Yargıtay Hukuk Genel Kurulu 2005/2-740 Esas 2005/766 Karar Sayılı İlamı

Hukuk Genel Kurulu         2005/2-740 E.  ,  2005/766 K.

    "İçtihat Metni"

    Mahkemesi : Hatay Sulh Hukuk Mahkemesi

    Günü : 3.5.2005

    Sayısı : 340-628  

    Veraset davasından dolayı yapılan yargılama sonunda; Hatay Sulh Hukuk Mahkemesince davanın kabulüne dair verilen 10.6.2004 gün ve 2002/343 E. 2004/894 K. sayılı kararın incelenmesi davacı vekili tarafından istenilmesi üzerine, Yargıtay 2.Hukuk Dairesinin 10.1.2005 gün ve 2004/15807 E. 2005/202 K.sayılı ilamı ile;

    (...Mirasçılık ve mirasın geçişi, miras bırakanın ölümü tarihinde yürürlükte olan hükümlere göre belirlenir.(4722 SK.madde 17)

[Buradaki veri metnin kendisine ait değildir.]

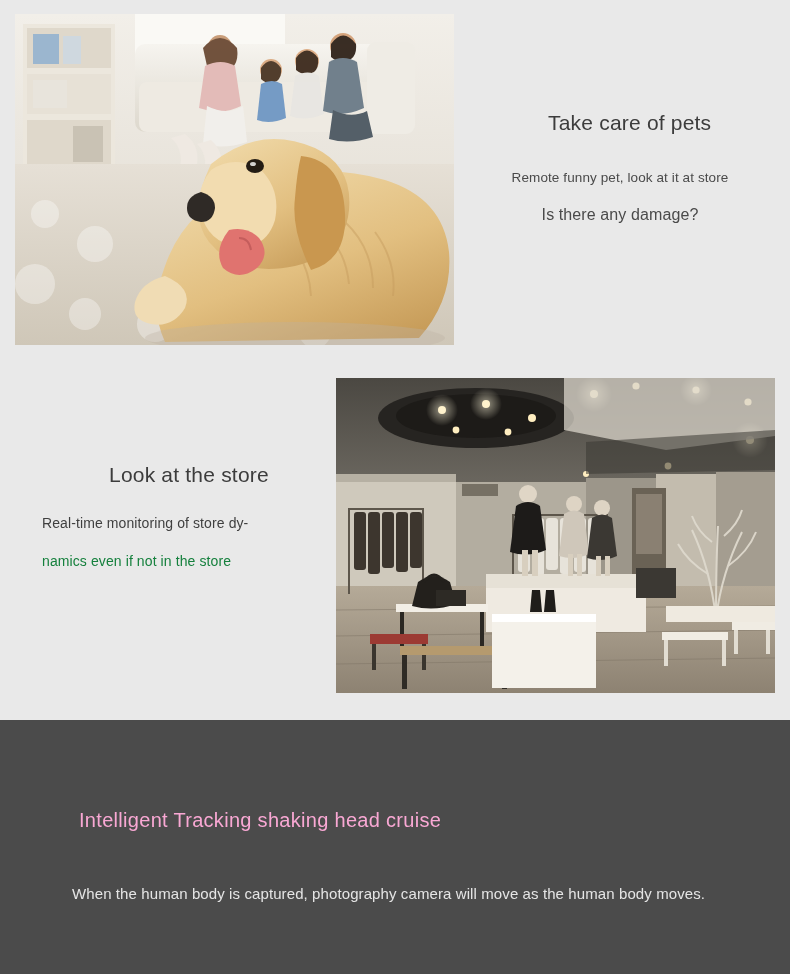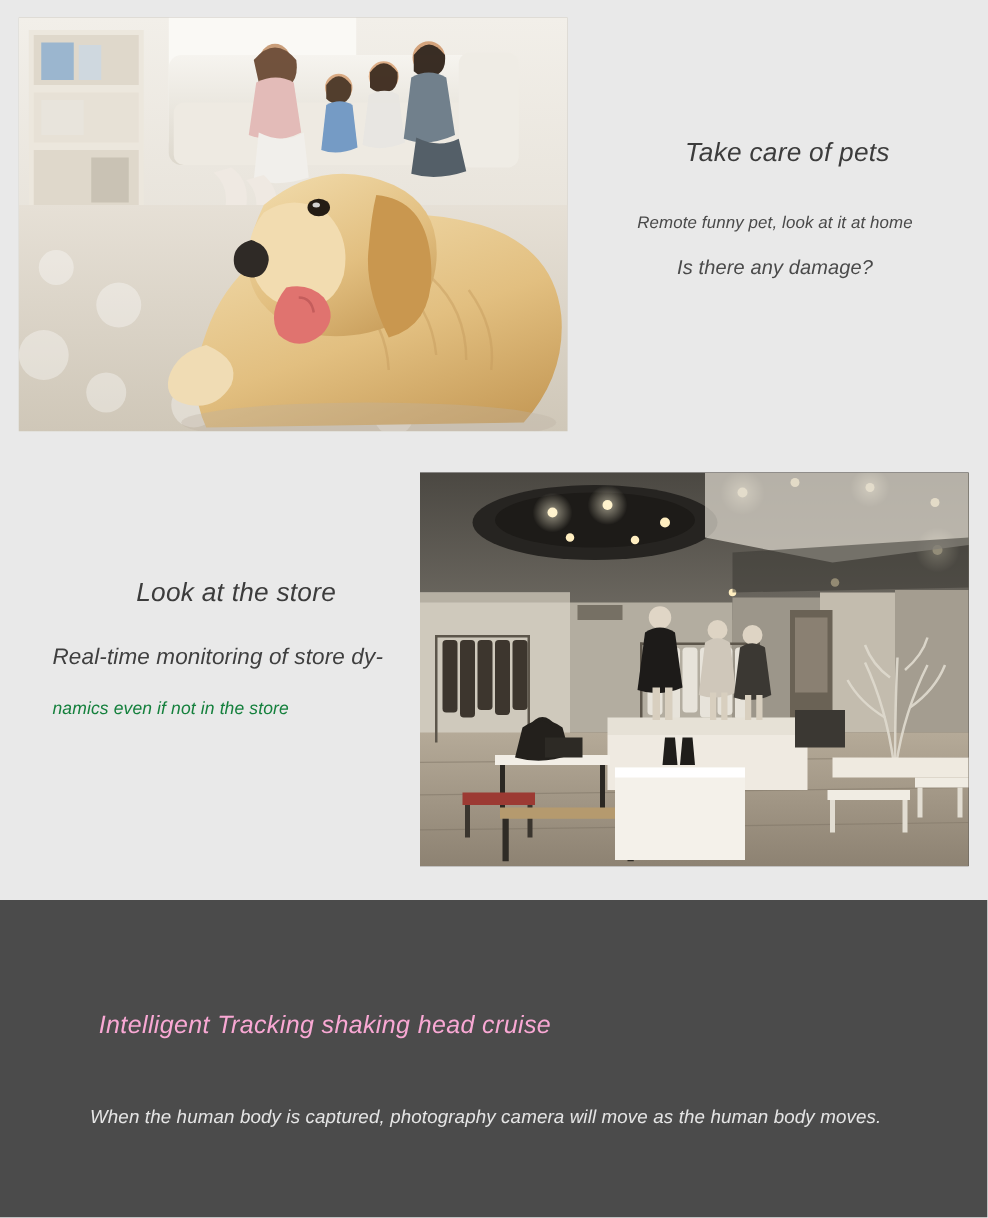--- a/index.html
+++ b/index.html
@@ -20,7 +20,6 @@
     height: 820px;
     position: relative;
     background: #e9e9e9;
-    font-style: italic;
   }
 
   

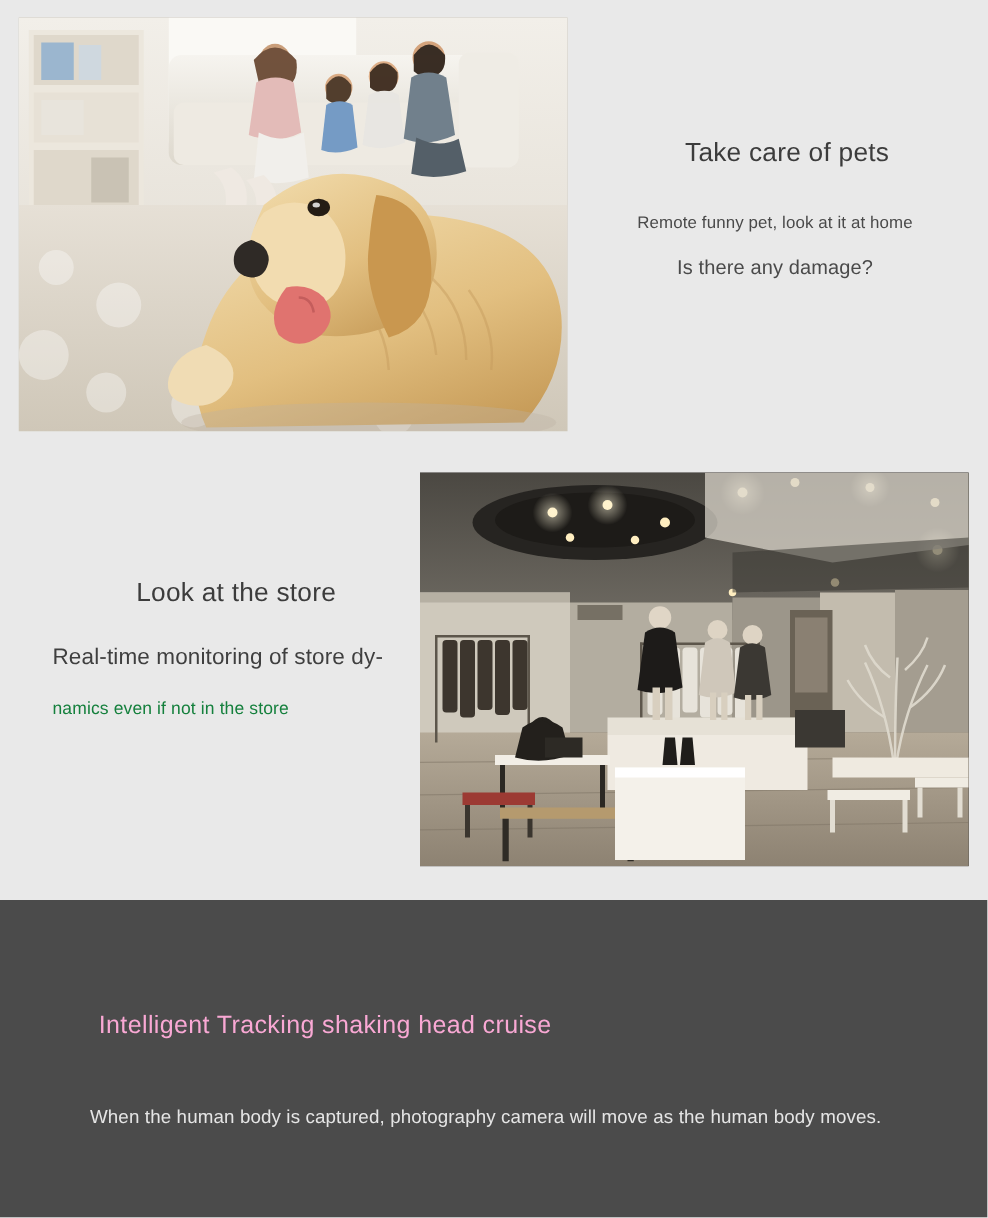--- a/index.html
+++ b/index.html
@@ -266,7 +266,7 @@
 
     <div class="pets-text">
       <div class="pets-title">Take care of pets</div>
-      <div class="pets-line1">Remote funny pet, look at it at home</div>
+      <div class="pets-line1">Remote funny pet, look at it at store</div>
       <div class="pets-line2">Is there any damage?</div>
     </div>
   </div>

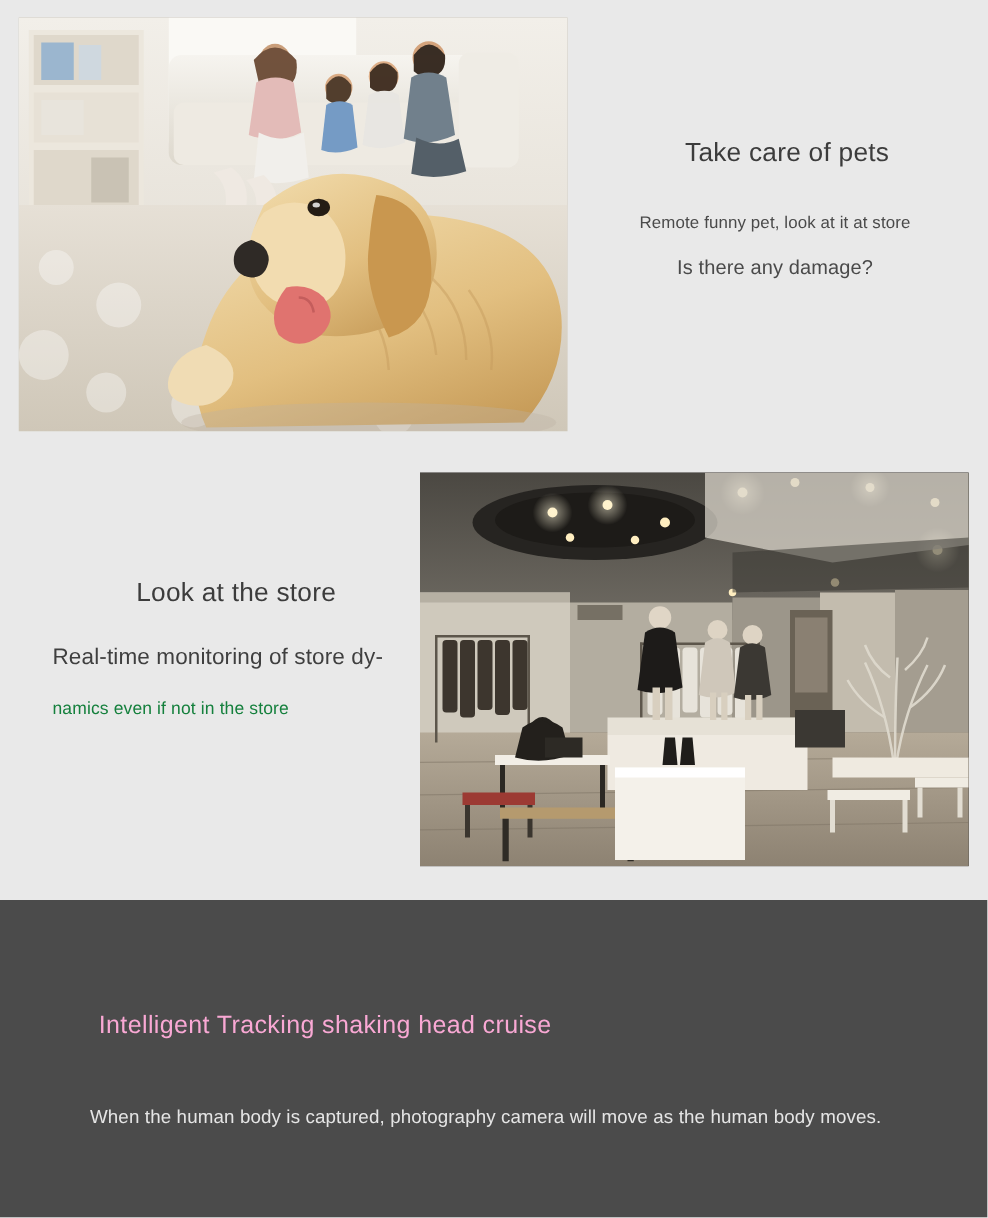--- a/index.html
+++ b/index.html
@@ -107,7 +107,7 @@
   }
   .store-line1 {
     margin-top: 27px;
-    font-size: 18px;
+    font-size: 14px;
     color: #3f3f3f;
     padding-left: 22px;
     letter-spacing: 0.1px;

    Miras bırakan Abdullah Türk Kanunu Medenisinin yürürlüğünden sonra 18.7.1934 tarihinde ölmüştür. 743 sayılı Medeni Kanunun hükümleri çerçevesinde mirasçıların ve paylarının belirlenmesi gerekirken, feraiz hükümleri esas alınarak karar verilmesi usul ve yasaya aykırıdır....)

    Gerekçesiyle bozularak dosya yerine geri çevrilmekle, yeniden yapılan yargılama sonunda, mahkemece önceki kararda direnilmiştir. 

    TEMYİZ EDEN :Davacıvekili 

    HUKUK GENEL KURULU KARARI  

    Hukuk Genel Kurulunca incelenerek direnme kararının süresinde temyiz edildiği anlaşıldıktan ve dosyadaki kağıtlar okunduktan sonra gereği görüşüldü:

    A-DAVA KONUSU: Dava, verasetin sübutu istemine ilişkindir.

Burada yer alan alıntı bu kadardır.